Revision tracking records
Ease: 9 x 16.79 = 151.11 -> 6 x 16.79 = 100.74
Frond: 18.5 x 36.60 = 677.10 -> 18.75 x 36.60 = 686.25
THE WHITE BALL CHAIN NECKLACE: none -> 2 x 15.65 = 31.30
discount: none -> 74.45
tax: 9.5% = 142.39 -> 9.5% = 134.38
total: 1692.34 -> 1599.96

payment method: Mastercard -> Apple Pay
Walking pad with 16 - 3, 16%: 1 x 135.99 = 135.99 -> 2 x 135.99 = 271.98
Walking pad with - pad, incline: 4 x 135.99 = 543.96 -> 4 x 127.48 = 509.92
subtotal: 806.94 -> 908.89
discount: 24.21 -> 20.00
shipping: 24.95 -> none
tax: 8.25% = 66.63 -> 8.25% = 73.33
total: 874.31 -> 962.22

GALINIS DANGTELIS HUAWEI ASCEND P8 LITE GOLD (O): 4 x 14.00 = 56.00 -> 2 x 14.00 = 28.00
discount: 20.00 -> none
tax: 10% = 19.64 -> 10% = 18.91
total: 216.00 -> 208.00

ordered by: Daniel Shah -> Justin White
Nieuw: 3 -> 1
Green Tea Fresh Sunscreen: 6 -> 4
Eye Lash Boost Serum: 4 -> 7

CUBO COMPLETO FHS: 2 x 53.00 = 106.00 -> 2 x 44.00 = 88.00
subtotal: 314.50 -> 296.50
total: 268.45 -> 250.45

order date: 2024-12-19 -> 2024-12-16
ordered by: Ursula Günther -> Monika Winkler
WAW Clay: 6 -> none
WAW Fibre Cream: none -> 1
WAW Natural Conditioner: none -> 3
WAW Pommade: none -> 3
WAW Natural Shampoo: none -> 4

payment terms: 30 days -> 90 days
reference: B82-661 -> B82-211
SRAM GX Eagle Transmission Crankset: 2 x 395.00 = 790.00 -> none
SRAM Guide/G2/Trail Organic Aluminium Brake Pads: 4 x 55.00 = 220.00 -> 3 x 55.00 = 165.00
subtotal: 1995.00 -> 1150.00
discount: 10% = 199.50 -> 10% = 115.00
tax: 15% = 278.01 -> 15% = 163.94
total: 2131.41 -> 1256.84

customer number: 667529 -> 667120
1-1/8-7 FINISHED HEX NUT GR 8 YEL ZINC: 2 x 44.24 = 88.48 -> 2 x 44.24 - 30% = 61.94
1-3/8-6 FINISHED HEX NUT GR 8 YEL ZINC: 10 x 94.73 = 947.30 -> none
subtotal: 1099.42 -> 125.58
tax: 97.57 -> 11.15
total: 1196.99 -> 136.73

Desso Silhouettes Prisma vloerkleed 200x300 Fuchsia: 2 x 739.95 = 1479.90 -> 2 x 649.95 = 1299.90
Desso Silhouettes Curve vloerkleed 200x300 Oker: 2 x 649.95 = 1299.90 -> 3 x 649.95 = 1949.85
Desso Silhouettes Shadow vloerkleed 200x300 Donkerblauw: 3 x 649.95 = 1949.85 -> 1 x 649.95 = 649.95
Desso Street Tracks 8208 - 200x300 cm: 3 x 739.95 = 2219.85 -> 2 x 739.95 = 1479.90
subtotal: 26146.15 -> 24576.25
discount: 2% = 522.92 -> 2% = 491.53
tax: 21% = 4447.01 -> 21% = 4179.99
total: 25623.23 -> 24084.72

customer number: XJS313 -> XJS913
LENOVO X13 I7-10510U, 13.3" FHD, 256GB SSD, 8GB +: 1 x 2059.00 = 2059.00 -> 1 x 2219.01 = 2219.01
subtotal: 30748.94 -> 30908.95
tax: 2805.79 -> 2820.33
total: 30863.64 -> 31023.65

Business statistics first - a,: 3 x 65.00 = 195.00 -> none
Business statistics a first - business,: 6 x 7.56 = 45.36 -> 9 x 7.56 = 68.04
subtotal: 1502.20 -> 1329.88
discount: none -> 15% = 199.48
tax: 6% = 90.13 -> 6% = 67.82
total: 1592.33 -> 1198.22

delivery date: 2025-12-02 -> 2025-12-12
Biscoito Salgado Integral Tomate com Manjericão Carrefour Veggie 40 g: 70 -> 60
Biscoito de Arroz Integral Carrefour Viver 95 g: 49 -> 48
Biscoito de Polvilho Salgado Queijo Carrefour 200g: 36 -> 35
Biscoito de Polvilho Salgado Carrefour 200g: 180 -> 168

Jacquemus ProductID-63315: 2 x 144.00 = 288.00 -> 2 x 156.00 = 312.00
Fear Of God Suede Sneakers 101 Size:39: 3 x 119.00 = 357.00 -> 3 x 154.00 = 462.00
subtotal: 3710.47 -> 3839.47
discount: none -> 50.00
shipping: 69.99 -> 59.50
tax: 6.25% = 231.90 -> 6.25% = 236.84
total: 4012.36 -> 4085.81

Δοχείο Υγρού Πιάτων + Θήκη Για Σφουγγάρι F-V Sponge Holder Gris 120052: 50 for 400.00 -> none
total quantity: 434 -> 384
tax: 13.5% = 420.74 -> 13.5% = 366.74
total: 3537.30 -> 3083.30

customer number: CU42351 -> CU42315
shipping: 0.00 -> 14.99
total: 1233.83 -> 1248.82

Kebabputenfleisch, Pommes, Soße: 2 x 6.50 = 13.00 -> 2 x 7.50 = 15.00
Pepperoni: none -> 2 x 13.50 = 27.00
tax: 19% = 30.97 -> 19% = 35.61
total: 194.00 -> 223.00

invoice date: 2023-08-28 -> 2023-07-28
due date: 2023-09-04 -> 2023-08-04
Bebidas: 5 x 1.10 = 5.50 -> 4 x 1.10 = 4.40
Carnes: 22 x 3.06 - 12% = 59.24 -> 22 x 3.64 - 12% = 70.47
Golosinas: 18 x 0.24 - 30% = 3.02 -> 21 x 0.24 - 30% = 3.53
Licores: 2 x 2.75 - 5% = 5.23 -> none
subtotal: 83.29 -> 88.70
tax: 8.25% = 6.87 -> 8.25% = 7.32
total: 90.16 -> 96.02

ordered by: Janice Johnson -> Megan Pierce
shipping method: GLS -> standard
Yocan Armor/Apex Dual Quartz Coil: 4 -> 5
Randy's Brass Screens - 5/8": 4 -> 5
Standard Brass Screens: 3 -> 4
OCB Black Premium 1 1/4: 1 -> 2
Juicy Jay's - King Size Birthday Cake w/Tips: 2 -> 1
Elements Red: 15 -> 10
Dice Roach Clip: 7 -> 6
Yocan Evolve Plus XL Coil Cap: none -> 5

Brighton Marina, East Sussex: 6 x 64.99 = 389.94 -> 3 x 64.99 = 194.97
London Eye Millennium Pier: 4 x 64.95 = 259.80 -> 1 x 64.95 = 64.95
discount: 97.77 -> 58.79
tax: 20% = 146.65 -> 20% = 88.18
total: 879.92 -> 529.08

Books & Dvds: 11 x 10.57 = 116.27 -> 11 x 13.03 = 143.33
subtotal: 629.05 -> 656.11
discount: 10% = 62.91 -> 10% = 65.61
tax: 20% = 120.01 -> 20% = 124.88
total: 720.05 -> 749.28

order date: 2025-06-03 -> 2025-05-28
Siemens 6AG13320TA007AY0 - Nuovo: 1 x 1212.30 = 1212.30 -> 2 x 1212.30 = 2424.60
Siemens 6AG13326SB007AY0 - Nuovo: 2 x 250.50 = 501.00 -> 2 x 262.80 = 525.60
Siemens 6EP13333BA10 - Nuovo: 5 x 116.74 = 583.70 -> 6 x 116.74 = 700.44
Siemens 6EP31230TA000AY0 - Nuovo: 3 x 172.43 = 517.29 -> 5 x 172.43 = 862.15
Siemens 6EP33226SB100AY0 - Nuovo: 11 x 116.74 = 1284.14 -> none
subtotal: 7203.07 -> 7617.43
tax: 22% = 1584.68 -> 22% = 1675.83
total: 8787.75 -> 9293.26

* **Instructions to follow**
None of the records may be skipped; each is to be repeated exactly.

* **Response to the task**
Ease: 9 x 16.79 = 151.11 -> 6 x 16.79 = 100.74
Frond: 18.5 x 36.60 = 677.10 -> 18.75 x 36.60 = 686.25
THE WHITE BALL CHAIN NECKLACE: none -> 2 x 15.65 = 31.30
discount: none -> 74.45
tax: 9.5% = 142.39 -> 9.5% = 134.38
total: 1692.34 -> 1599.96

payment method: Mastercard -> Apple Pay
Walking pad with 16 - 3, 16%: 1 x 135.99 = 135.99 -> 2 x 135.99 = 271.98
Walking pad with - pad, incline: 4 x 135.99 = 543.96 -> 4 x 127.48 = 509.92
subtotal: 806.94 -> 908.89
discount: 24.21 -> 20.00
shipping: 24.95 -> none
tax: 8.25% = 66.63 -> 8.25% = 73.33
total: 874.31 -> 962.22

GALINIS DANGTELIS HUAWEI ASCEND P8 LITE GOLD (O): 4 x 14.00 = 56.00 -> 2 x 14.00 = 28.00
discount: 20.00 -> none
tax: 10% = 19.64 -> 10% = 18.91
total: 216.00 -> 208.00

ordered by: Daniel Shah -> Justin White
Nieuw: 3 -> 1
Green Tea Fresh Sunscreen: 6 -> 4
Eye Lash Boost Serum: 4 -> 7

CUBO COMPLETO FHS: 2 x 53.00 = 106.00 -> 2 x 44.00 = 88.00
subtotal: 314.50 -> 296.50
total: 268.45 -> 250.45

order date: 2024-12-19 -> 2024-12-16
ordered by: Ursula Günther -> Monika Winkler
WAW Clay: 6 -> none
WAW Fibre Cream: none -> 1
WAW Natural Conditioner: none -> 3
WAW Pommade: none -> 3
WAW Natural Shampoo: none -> 4

payment terms: 30 days -> 90 days
reference: B82-661 -> B82-211
SRAM GX Eagle Transmission Crankset: 2 x 395.00 = 790.00 -> none
SRAM Guide/G2/Trail Organic Aluminium Brake Pads: 4 x 55.00 = 220.00 -> 3 x 55.00 = 165.00
subtotal: 1995.00 -> 1150.00
discount: 10% = 199.50 -> 10% = 115.00
tax: 15% = 278.01 -> 15% = 163.94
total: 2131.41 -> 1256.84

customer number: 667529 -> 667120
1-1/8-7 FINISHED HEX NUT GR 8 YEL ZINC: 2 x 44.24 = 88.48 -> 2 x 44.24 - 30% = 61.94
1-3/8-6 FINISHED HEX NUT GR 8 YEL ZINC: 10 x 94.73 = 947.30 -> none
subtotal: 1099.42 -> 125.58
tax: 97.57 -> 11.15
total: 1196.99 -> 136.73

Desso Silhouettes Prisma vloerkleed 200x300 Fuchsia: 2 x 739.95 = 1479.90 -> 2 x 649.95 = 1299.90
Desso Silhouettes Curve vloerkleed 200x300 Oker: 2 x 649.95 = 1299.90 -> 3 x 649.95 = 1949.85
Desso Silhouettes Shadow vloerkleed 200x300 Donkerblauw: 3 x 649.95 = 1949.85 -> 1 x 649.95 = 649.95
Desso Street Tracks 8208 - 200x300 cm: 3 x 739.95 = 2219.85 -> 2 x 739.95 = 1479.90
subtotal: 26146.15 -> 24576.25
discount: 2% = 522.92 -> 2% = 491.53
tax: 21% = 4447.01 -> 21% = 4179.99
total: 25623.23 -> 24084.72

customer number: XJS313 -> XJS913
LENOVO X13 I7-10510U, 13.3" FHD, 256GB SSD, 8GB +: 1 x 2059.00 = 2059.00 -> 1 x 2219.01 = 2219.01
subtotal: 30748.94 -> 30908.95
tax: 2805.79 -> 2820.33
total: 30863.64 -> 31023.65

Business statistics first - a,: 3 x 65.00 = 195.00 -> none
Business statistics a first - business,: 6 x 7.56 = 45.36 -> 9 x 7.56 = 68.04
subtotal: 1502.20 -> 1329.88
discount: none -> 15% = 199.48
tax: 6% = 90.13 -> 6% = 67.82
total: 1592.33 -> 1198.22

delivery date: 2025-12-02 -> 2025-12-12
Biscoito Salgado Integral Tomate com Manjericão Carrefour Veggie 40 g: 70 -> 60
Biscoito de Arroz Integral Carrefour Viver 95 g: 49 -> 48
Biscoito de Polvilho Salgado Queijo Carrefour 200g: 36 -> 35
Biscoito de Polvilho Salgado Carrefour 200g: 180 -> 168

Jacquemus ProductID-63315: 2 x 144.00 = 288.00 -> 2 x 156.00 = 312.00
Fear Of God Suede Sneakers 101 Size:39: 3 x 119.00 = 357.00 -> 3 x 154.00 = 462.00
subtotal: 3710.47 -> 3839.47
discount: none -> 50.00
shipping: 69.99 -> 59.50
tax: 6.25% = 231.90 -> 6.25% = 236.84
total: 4012.36 -> 4085.81

Δοχείο Υγρού Πιάτων + Θήκη Για Σφουγγάρι F-V Sponge Holder Gris 120052: 50 for 400.00 -> none
total quantity: 434 -> 384
tax: 13.5% = 420.74 -> 13.5% = 366.74
total: 3537.30 -> 3083.30

customer number: CU42351 -> CU42315
shipping: 0.00 -> 14.99
total: 1233.83 -> 1248.82

Kebabputenfleisch, Pommes, Soße: 2 x 6.50 = 13.00 -> 2 x 7.50 = 15.00
Pepperoni: none -> 2 x 13.50 = 27.00
tax: 19% = 30.97 -> 19% = 35.61
total: 194.00 -> 223.00

invoice date: 2023-08-28 -> 2023-07-28
due date: 2023-09-04 -> 2023-08-04
Bebidas: 5 x 1.10 = 5.50 -> 4 x 1.10 = 4.40
Carnes: 22 x 3.06 - 12% = 59.24 -> 22 x 3.64 - 12% = 70.47
Golosinas: 18 x 0.24 - 30% = 3.02 -> 21 x 0.24 - 30% = 3.53
Licores: 2 x 2.75 - 5% = 5.23 -> none
subtotal: 83.29 -> 88.70
tax: 8.25% = 6.87 -> 8.25% = 7.32
total: 90.16 -> 96.02

ordered by: Janice Johnson -> Megan Pierce
shipping method: GLS -> standard
Yocan Armor/Apex Dual Quartz Coil: 4 -> 5
Randy's Brass Screens - 5/8": 4 -> 5
Standard Brass Screens: 3 -> 4
OCB Black Premium 1 1/4: 1 -> 2
Juicy Jay's - King Size Birthday Cake w/Tips: 2 -> 1
Elements Red: 15 -> 10
Dice Roach Clip: 7 -> 6
Yocan Evolve Plus XL Coil Cap: none -> 5

Brighton Marina, East Sussex: 6 x 64.99 = 389.94 -> 3 x 64.99 = 194.97
London Eye Millennium Pier: 4 x 64.95 = 259.80 -> 1 x 64.95 = 64.95
discount: 97.77 -> 58.79
tax: 20% = 146.65 -> 20% = 88.18
total: 879.92 -> 529.08

Books & Dvds: 11 x 10.57 = 116.27 -> 11 x 13.03 = 143.33
subtotal: 629.05 -> 656.11
discount: 10% = 62.91 -> 10% = 65.61
tax: 20% = 120.01 -> 20% = 124.88
total: 720.05 -> 749.28

order date: 2025-06-03 -> 2025-05-28
Siemens 6AG13320TA007AY0 - Nuovo: 1 x 1212.30 = 1212.30 -> 2 x 1212.30 = 2424.60
Siemens 6AG13326SB007AY0 - Nuovo: 2 x 250.50 = 501.00 -> 2 x 262.80 = 525.60
Siemens 6EP13333BA10 - Nuovo: 5 x 116.74 = 583.70 -> 6 x 116.74 = 700.44
Siemens 6EP31230TA000AY0 - Nuovo: 3 x 172.43 = 517.29 -> 5 x 172.43 = 862.15
Siemens 6EP33226SB100AY0 - Nuovo: 11 x 116.74 = 1284.14 -> none
subtotal: 7203.07 -> 7617.43
tax: 22% = 1584.68 -> 22% = 1675.83
total: 8787.75 -> 9293.26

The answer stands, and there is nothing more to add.